▸ PROBLEM:
Output the lines below exactly, please, from the first line until the line with "script. python3 update_repository.py", counting both.

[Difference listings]
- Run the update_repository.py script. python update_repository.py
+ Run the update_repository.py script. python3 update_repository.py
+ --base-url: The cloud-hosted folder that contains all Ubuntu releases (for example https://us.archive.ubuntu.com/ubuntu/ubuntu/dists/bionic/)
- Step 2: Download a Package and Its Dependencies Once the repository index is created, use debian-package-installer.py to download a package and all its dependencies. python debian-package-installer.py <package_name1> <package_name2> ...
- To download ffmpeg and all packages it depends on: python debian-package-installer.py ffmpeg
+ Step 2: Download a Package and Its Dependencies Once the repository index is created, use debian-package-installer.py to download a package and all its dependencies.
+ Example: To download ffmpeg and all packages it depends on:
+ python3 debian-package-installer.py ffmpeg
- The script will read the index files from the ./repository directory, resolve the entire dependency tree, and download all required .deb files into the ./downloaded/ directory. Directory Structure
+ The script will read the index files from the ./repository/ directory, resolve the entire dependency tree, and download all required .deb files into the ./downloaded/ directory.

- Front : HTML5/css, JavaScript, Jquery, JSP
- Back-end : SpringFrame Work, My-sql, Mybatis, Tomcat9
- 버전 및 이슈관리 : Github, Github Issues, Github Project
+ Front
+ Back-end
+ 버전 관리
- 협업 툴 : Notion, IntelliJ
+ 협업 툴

▸ OUTPUT OF THE TASK:
- Run the update_repository.py script. python update_repository.py
+ Run the update_repository.py script. python3 update_repository.py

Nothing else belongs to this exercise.